Beyond what I mentioned earlier about being patient, there are a few things:

  1. Find ways to get your name out there even when you don’t have a book coming out. What happens when you see something over and over in ads, whether it be on TV or over the Internet? You eventually start to wonder what all the buzz is about, right? “Getting your name out” doesn’t have to come via ads, either. Pray and let God work here.
  2. Don’t give up. If you’re called to write, write. Grow as an author. Read about writing. Attend your nearest (and best) writers conference and writers groups/associations. Network with people. Build those relationships. Even during the times when things look grim and unproductive. If God is in it, things will change for the better.
  3. Don’t set sales goals. Instead, set writing goals. Most authors will tell you (and there are scads of other examples out there in the secular market) it took several books for the author to garner enough steam to hit some of the “dream” sales numbers.
  4. Learn how the Internet works, learn how your possible customers consume their little piece of it, and find ways to target those people in their digital world.
  5. To piggyback onto #4, stay current. If you still have a pager from the early 1990s, or you’re wondering why Microsoft won’t update your Windows XP anymore, you may want to upgrade your knowledge.
  6. To piggyback further on the last two, find what you can do, and do it, but don’t overwhelm yourself.
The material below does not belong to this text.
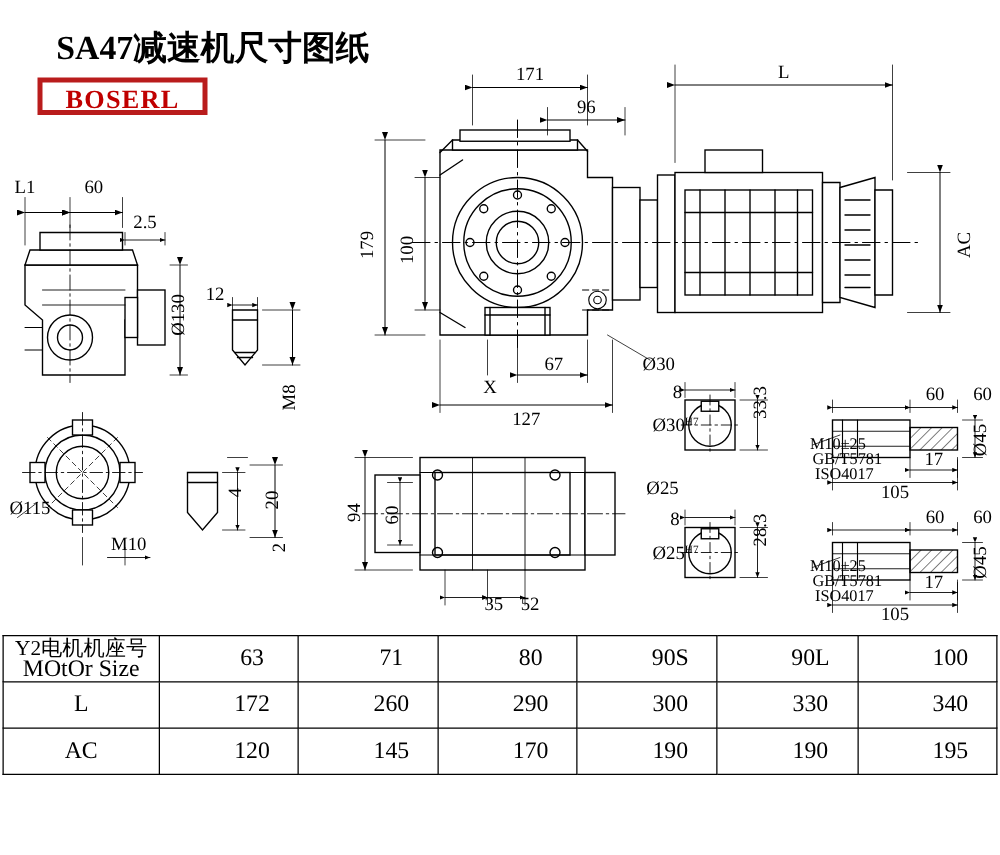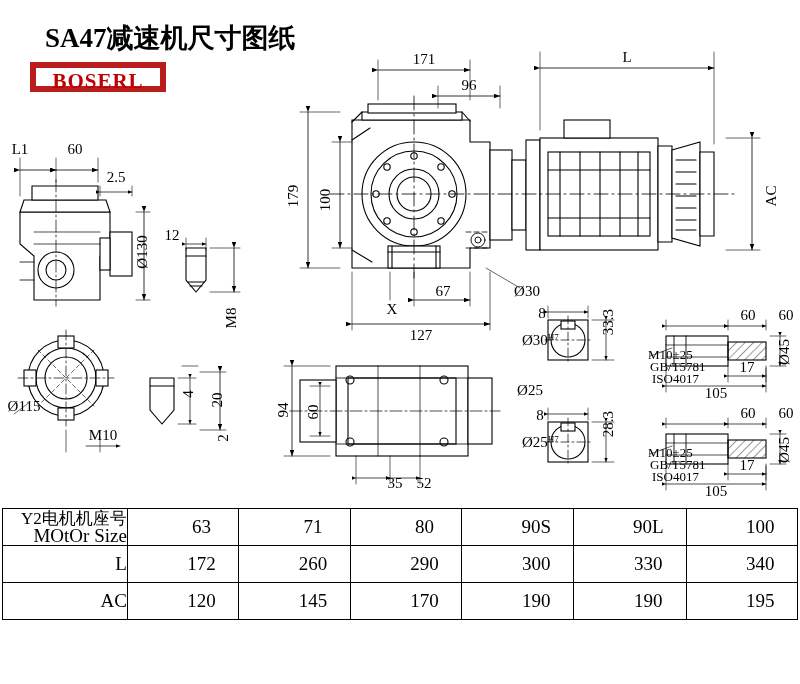"BOSERL" .logo { border: 6px solid #b91c1c -> 4px solid #b91c1c }
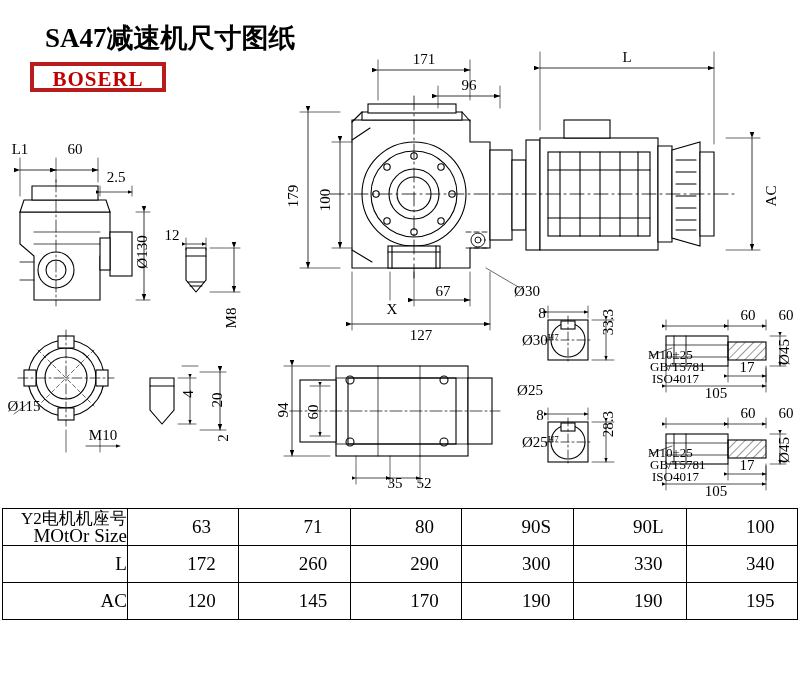"Y2电机机座号" .tbl td.hdr { text-align: right -> none }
The writing life is a marathon, not a sprint. Try one thing. If it works, hurray! If it doesn’t, scratch it off the list for now. Find what works, what can fit into your writing life and budget, and do that—to the best of your ability. And let God bless it. I always wonder how much more God would be able to do if I didn’t get in the way as much as I often do.

Those are great reminders for all of us, Kevin. Thank you so much!
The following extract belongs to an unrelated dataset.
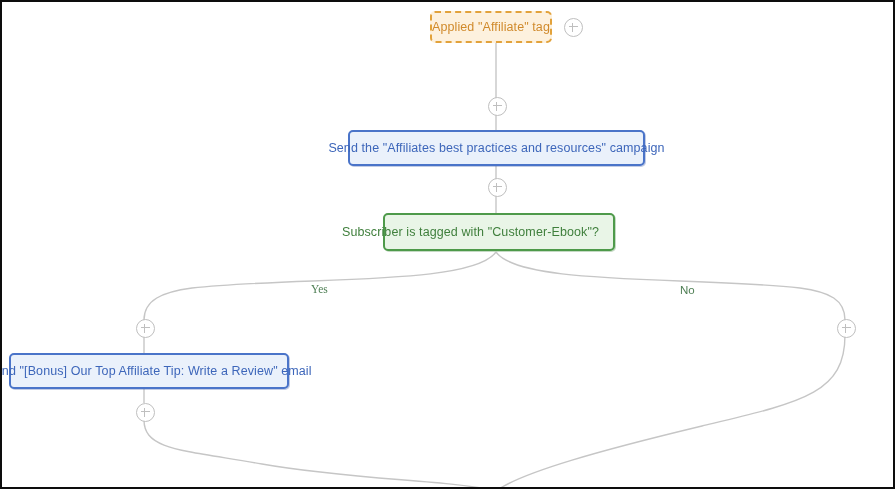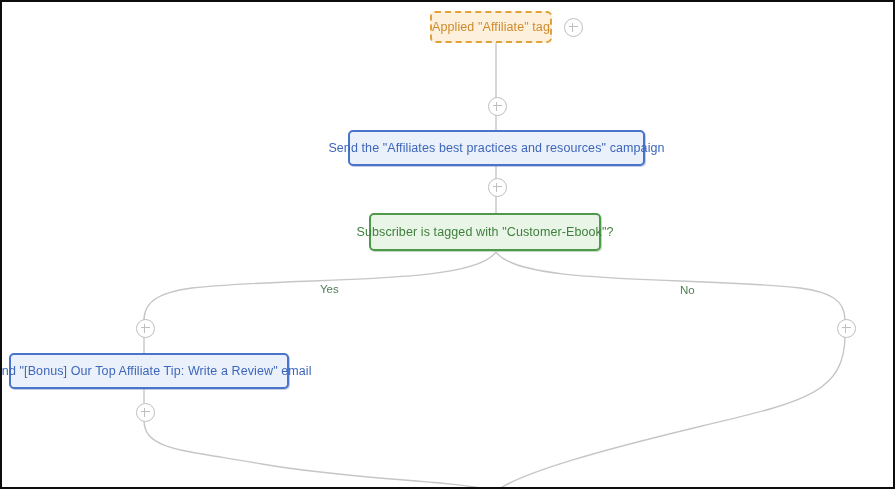"Subscriber is tagged with" div.node { justify-content: none -> flex-end; left: 367px -> 381px }
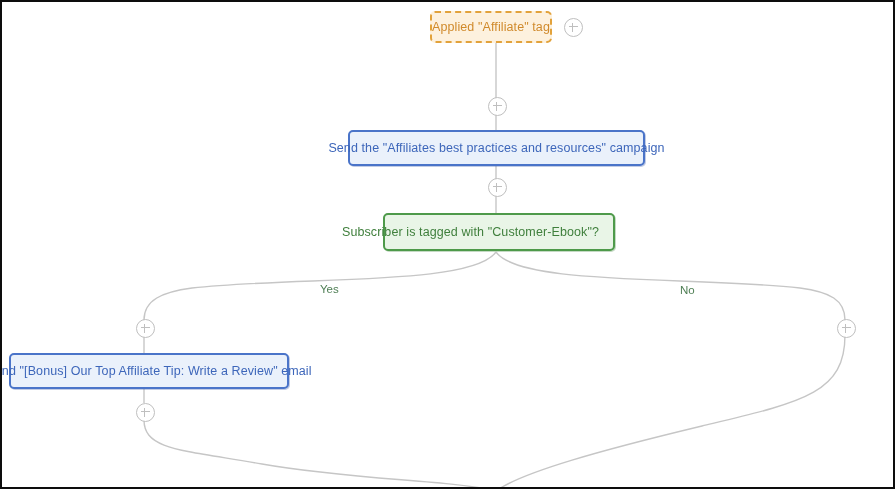"Yes" div.branch-label { font-family: none -> Liberation Serif, serif; left: 313px -> 304px }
To learn more about C. Kevin Thompson and his books, please visit Kevin’s website.

For His glory,

Marti Pieper

Marti’s website 

7 thoughts on “Tips from the Pros: C. Kevin Thompson

Davalynn Spencer

November 17, 2016 - 18 : 37 : 46

Great information. Thanks for sharing! As a former sixth-grade teacher, I know that you, Asst. Principal Thompson, must be afraid of nothing. School does that to an adult.


    Marti Pieper

    November 17, 2016 - 18 : 54 : 44

    Thanks, Davalynn. And I’m sure you’re correct. #fearless


Kevin Thompson

November 17, 2016 - 20 : 20 : 12

Davalynn, I was a correctional officer before I became a teacher (and eventually an administrator). Being one of two officers in a dorm with 120 inmates? You’re right. Not much scares me, shocks me, or surprises me anymore.


    Marti Pieper

    November 18, 2016 - 18 : 43 : 31

    Haha, Kevin, I was going to mention the correctional officer thing but decided that was best left to you. As a mutual friend says, “Life is just fodder for writers.”


Susan Marlow

November 18, 2016 - 07 : 46 : 37

Fun article, Kevin! Maybe being a teacher or involved with kids gives you the stamina to not give up in writing. I was a teacher too!


    Marti Pieper

    November 18, 2016 - 18 : 44 : 15

    Thanks for your comment, Susan. It seems lots of writers have connections in the field of education. Blessings!


    Kevin Thompson

    November 18, 2016 - 19 : 07 : 21

    That’s a glass-half-full way of saying it, Susan. I used to work with some other administrators, and we joked about having our Plan B’s just in case the administrator thing went south. So, I guess you could say this is mine.